On 3/27/19 6:00 AM, Ryan Thibodeaux wrote:
> On Tue, Mar 26, 2019 at 07:21:31PM -0400, Boris Ostrovsky wrote:
>> On 3/26/19 5:13 AM, Dario Faggioli wrote:
>>> On Mon, 2019-03-25 at 09:43 -0400, Boris Ostrovsky wrote:
>>>> On 3/25/19 8:05 AM, luca abeni wrote:
>>>>> The picture shows the latencies measured with an unpatched guest
>>>>> kernel
>>>>> and with a guest kernel having TIMER_SLOP set to 1000 (arbitrary
>>>>> small
>>>>> value :).
>>>>> All the experiments have been performed booting the hypervisor with
>>>>> a
>>>>> small timer_slop (the hypervisor's one) value. So, they show that
>>>>> decreasing the hypervisor's timer_slop is not enough to measure low
>>>>> latencies with cyclictest.
>>>> I have a couple of questions:
>>>> * Does it make sense to make this a tunable for other clockevent
>>>> devices
>>>> as well?
>>> So, AFAIUI, the thing is as follows. In clockevents_program_event(), we
>>> keep the delta between now and the next timer event within
>>> dev->max_delta_ns and dev->min_delta_ns:
>>> delta = min(delta, (int64_t) dev->max_delta_ns);
>>> delta = max(delta, (int64_t) dev->min_delta_ns);
>>> For Xen (well, for the Xen clock) we have:
>>> .max_delta_ns = 0xffffffff,
>>> .min_delta_ns = TIMER_SLOP,
>>> which means a guest can't ask for a timer to fire earlier than 100us
>>> ahead, which is a bit too coarse, especially on contemporary hardware.
>>> For "lapic_deadline" (which was what was in use in KVM guests, in our
>>> experiments) we have:
>>> lapic_clockevent.max_delta_ns = clockevent_delta2ns(0x7FFFFF, &lapic_clockevent);
>>> lapic_clockevent.min_delta_ns = clockevent_delta2ns(0xF, &lapic_clockevent);
>>> Which means max is 0x7FFFFF device ticks, and min is 0xF.
>>> clockevent_delta2ns() does the conversion from ticks to ns, basing on
>>> the results of the APIC calibration process. It calls cev_delta2ns()
>>> which does some scaling, shifting, divs, etc, and, at the very end,
>>> this:
>>> /* Deltas less than 1usec are pointless noise */
>>> return clc > 1000 ? clc : 1000;
>>> So, as Ryan is also saying, the actual minimum, in this case, depends
>>> on hardware, with a sanity check of "never below 1us" (which is quite
>>> smaller than 100us!)
>>> Of course, the actual granularity depends on hardware in the Xen case
>>> as well, but that is handled in Xen itself. And we have mechanisms in
>>> place in there to avoid timer interrupt storms (like, ahem, the Xen's
>>> 'timer_slop' boot parameter... :-P)
>>> And this is basically why I was also thinking we can/should lower the
>>> default value of TIMER_SLOP, here in the Xen clock implementation in
>>> Linux.
>> What do you think would be a sane value? 10us? Should we then still keep
>> this patch?
>> My concern would be that if we change the current value and it turns out
>> to be very wrong we'd then have no recourse.
>> -boris
> Speaking out of turn but as a participant in this thread, I would not
> assume to change the default value for all cases without significant
> testing by the community, touching a variety of configurations.
> It feels like changing the default has a non-trivial amount of
> unknowns that would need to be addressed.
> Not surprisingly, I am biased to the approach of my patch which
> does not change the default but offers flexibility to all.

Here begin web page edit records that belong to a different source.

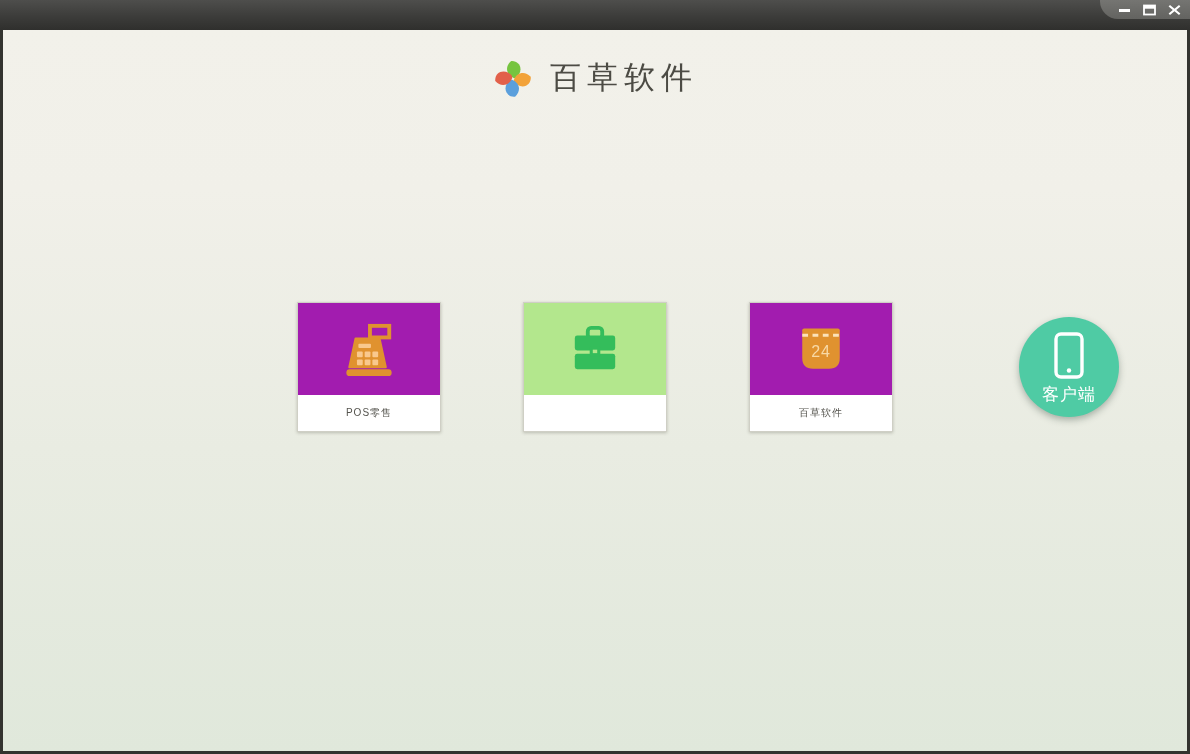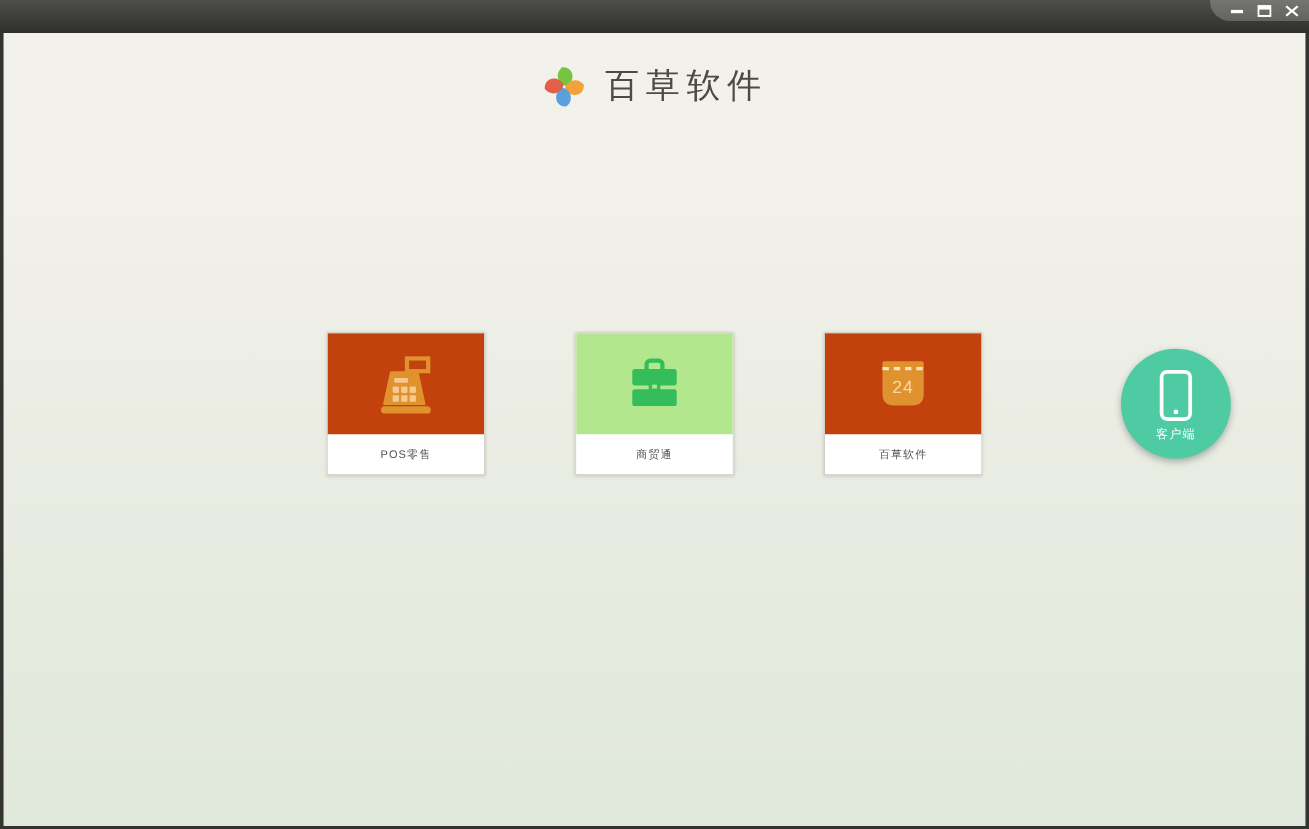--- a/index.html
+++ b/index.html
@@ -48,37 +48,37 @@
   .tiles {
     position:absolute; top:272px; left:0; width:100%;
     display:flex; justify-content:center; gap:82px;
   }
   .tile {
     width:144px; height:130px; background:#fff; cursor:pointer;
     border:1px solid #cfcfc5; box-shadow:0 1px 3px rgba(70,70,55,0.28);
     display:flex; flex-direction:column;
   }
   .tile-top { height:92px; display:flex; align-items:center; justify-content:center; }
-  .tile-top.orange { background:#c2410c; }
+  .tile-top.orange { background:#a21caf; }
   .tile-top.green  { background:#b3e78d; }
   .tile-label {
     flex:1; display:flex; align-items:center; justify-content:center;
     font-size:10px; color:#55544e; letter-spacing:1px; background:#fff;
   }
 
   
   .client-circle {
     position:absolute; top:287px; right:68px; width:100px; height:100px;
     border-radius:50%; background:#4fcba4; cursor:pointer;
     box-shadow:0 3px 7px rgba(40,60,50,0.35);
     display:flex; flex-direction:column; align-items:center; justify-content:center;
     padding-top:4px;
   }
   .client-circle .client-label {
-    color:#fff; font-size:11px; letter-spacing:1px; margin-top:4px;
+    color:#fff; font-size:17px; letter-spacing:1px; margin-top:4px;
   }
 </style>
 </head>
 <body>
 
 <div class="window">
 
   <div class="titlebar">
     <div class="titlebar-corner">
       <button class="win-btn" title="minimize">
@@ -139,21 +139,20 @@
       <div class="tile">
         <div class="tile-top green">
           <svg width="54" height="50" viewBox="0 0 56 52">
             <rect x="20.5" y="4" width="15" height="11" rx="3.5" fill="none" stroke="#34bd5b" stroke-width="4"></rect>
             <rect x="7" y="12" width="42" height="15.5" rx="2.5" fill="#34bd5b"></rect>
             <rect x="7" y="31" width="42" height="16" rx="2.5" fill="#34bd5b"></rect>
             <rect x="22.5" y="23.5" width="11" height="10" rx="1.5" fill="#34bd5b"></rect>
             <rect x="25.7" y="26.7" width="4.6" height="3.6" fill="#b3e78d"></rect>
           </svg>
         </div>
-        <div class="tile-label">商贸通</div>
       </div>
 
       <div class="tile">
         <div class="tile-top orange">
           <svg width="50" height="52" viewBox="0 0 56 56">
             <path d="M9,5 L47,5 Q49,5 49,7 L49,38 Q49,50 37,50 L19,50 Q7,50 7,38 L7,7 Q7,5 9,5 Z" fill="#e0922f"></path>
             <line x1="7" y1="12.5" x2="49" y2="12.5" stroke="#fbe2b9" stroke-width="3.4" stroke-dasharray="6.5 5"></line>
             <text x="28" y="37" text-anchor="middle" font-size="18" letter-spacing="1" fill="#f8d9a6" font-family="Liberation Sans, sans-serif">24</text>
           </svg>
         </div>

If we are to change the default it would be good to at least collect
some data on distribution of delta values in
clockevents_program_event(). But as I said, I'd keep the patch.

Also, as far as the comment describing TIMER_SLOP, I agree that it is
rather misleading.

I can replace it with /* Minimum amount of time until next clock event
fires */, IÂ can do it while committing so no need to resend.